### EXERCISE OBJECTIVE
Since the pictures are not wanted, retype the listing below exactly and without them.

== DATA

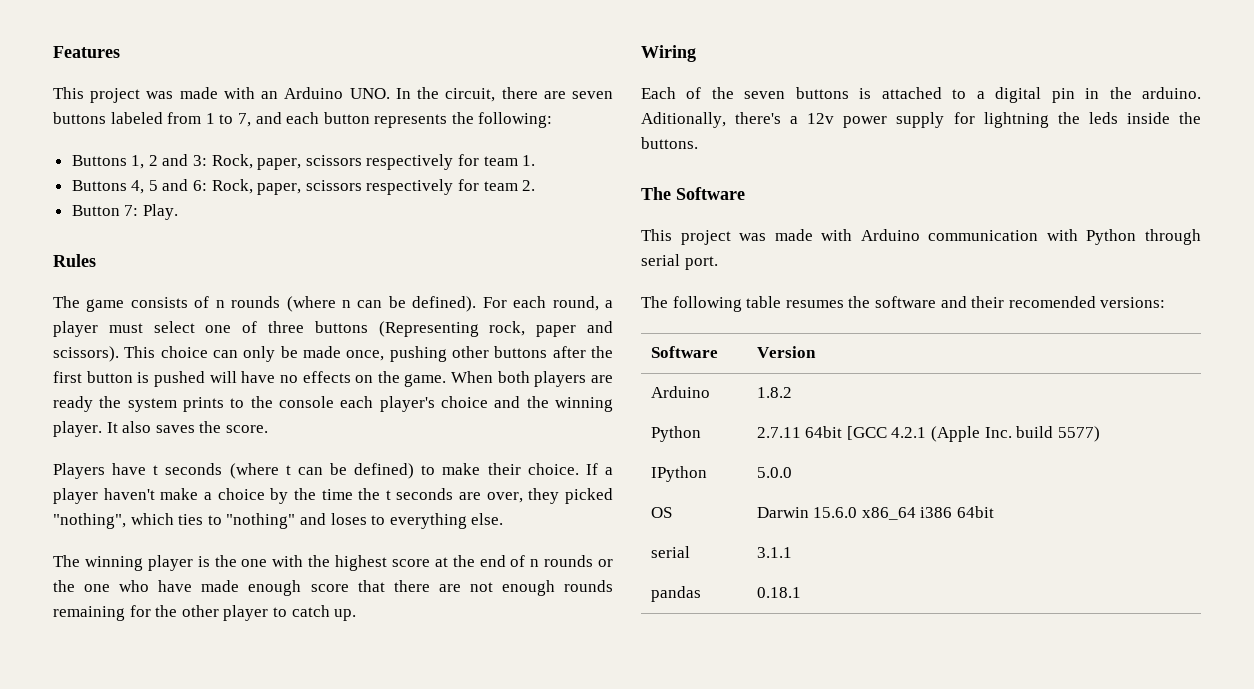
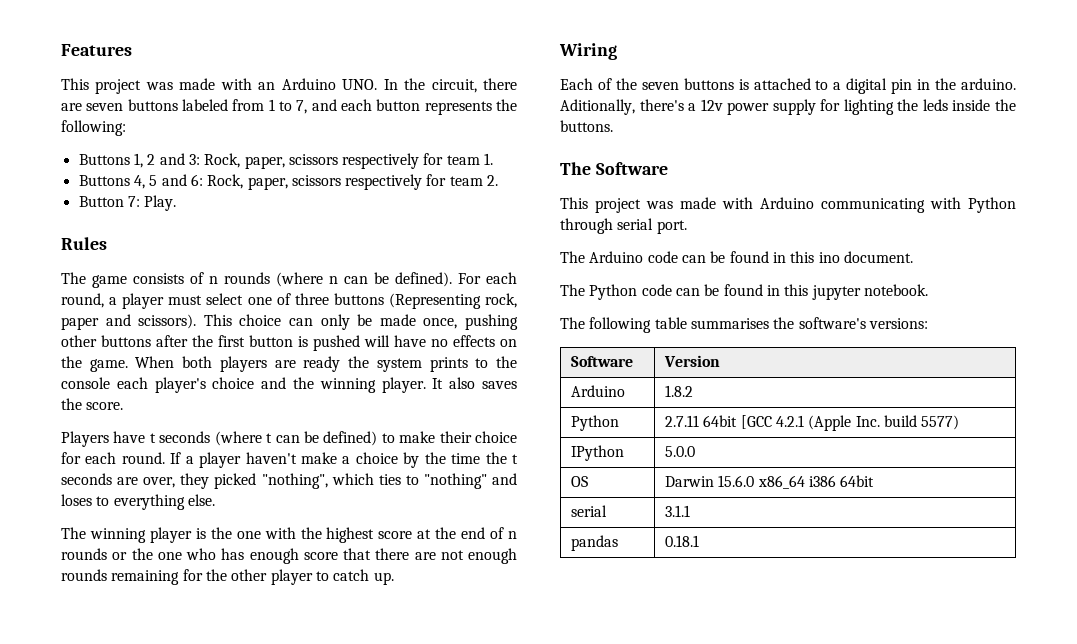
[527,463,579,475] choice. -> [475,431,517,443] [61,452,165,464] choice for each round.
[158,580,240,592] have made -> [221,548,245,560] has
[983,112,1049,128] lightning -> [843,99,894,115] lighting
[928,230,1039,241] communication -> [821,198,925,213] communicating
[672,296,1096,312] following table resumes the software and their recomended -> [589,251,913,263] [560,284,928,300] [560,317,866,333] Arduino code can be found in this ino document. // The Python code can be found in this jupyter notebook. // The following table summarises the software's

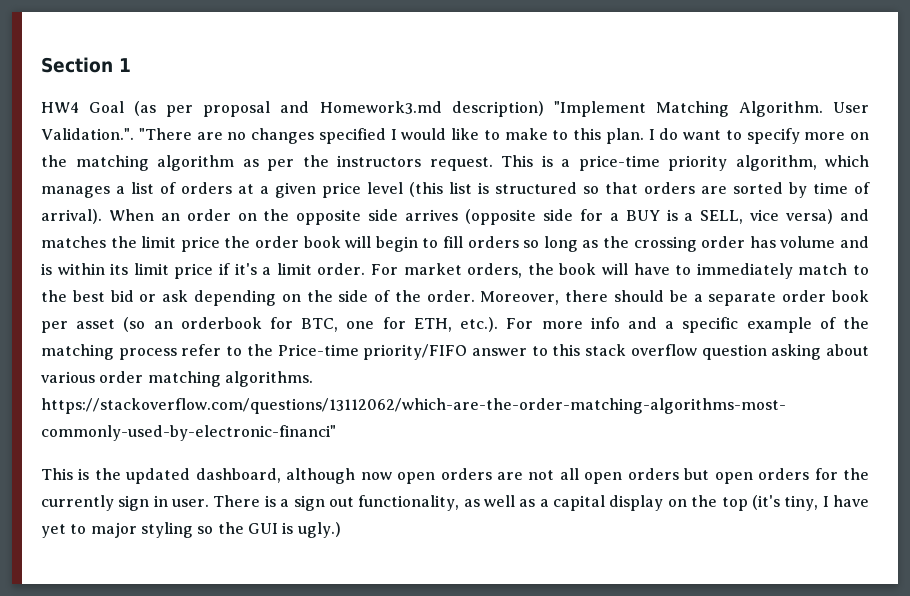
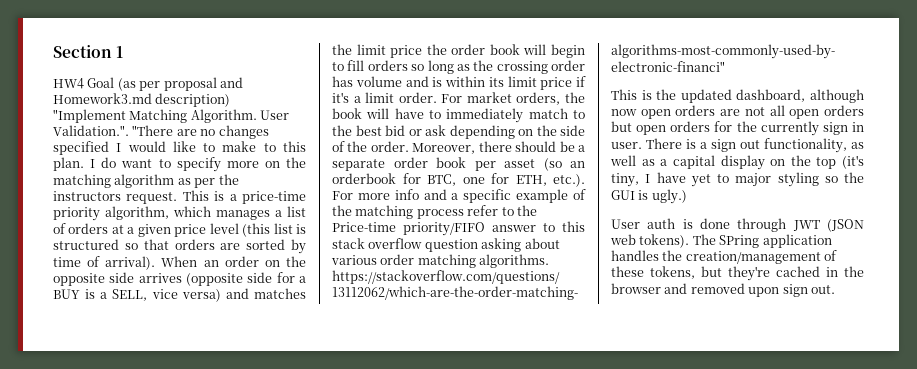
(341, 530) none -> [611,218,864,232] [610,234,832,248] [611,250,838,264] [611,266,864,281] [611,283,835,297] // User auth is done through JWT (JSON web tokens). The SPring application handles the creation/management of these tokens, but they're cached in the browser and removed upon sign out.

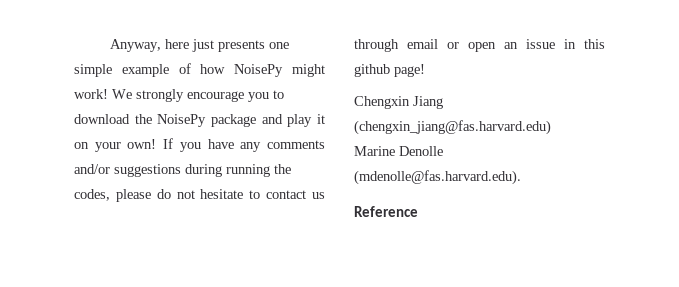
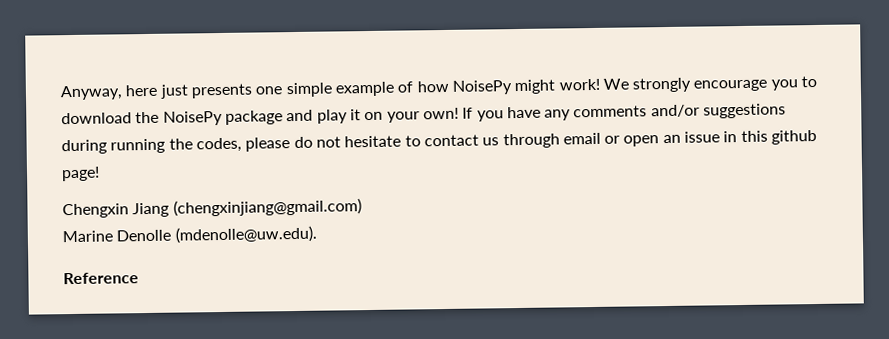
[354,120,551,135] (chengxin_jiang@fas.harvard.edu) -> [172,198,362,217] (chengxinjiang@gmail.com)
[354,170,521,185] (mdenolle@fas.harvard.edu). -> [174,225,317,244] (mdenolle@uw.edu).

====

### SOLUTION
[527,463,579,475] choice. -> [475,431,517,443] [61,452,165,464] choice for each round.
[158,580,240,592] have made -> [221,548,245,560] has
[983,112,1049,128] lightning -> [843,99,894,115] lighting
[928,230,1039,241] communication -> [821,198,925,213] communicating
[672,296,1096,312] following table resumes the software and their recomended -> [589,251,913,263] [560,284,928,300] [560,317,866,333] Arduino code can be found in this ino document. // The Python code can be found in this jupyter notebook. // The following table summarises the software's

(341, 530) none -> [611,218,864,232] [610,234,832,248] [611,250,838,264] [611,266,864,281] [611,283,835,297] // User auth is done through JWT (JSON web tokens). The SPring application handles the creation/management of these tokens, but they're cached in the browser and removed upon sign out.

[354,120,551,135] (chengxin_jiang@fas.harvard.edu) -> [172,198,362,217] (chengxinjiang@gmail.com)
[354,170,521,185] (mdenolle@fas.harvard.edu). -> [174,225,317,244] (mdenolle@uw.edu).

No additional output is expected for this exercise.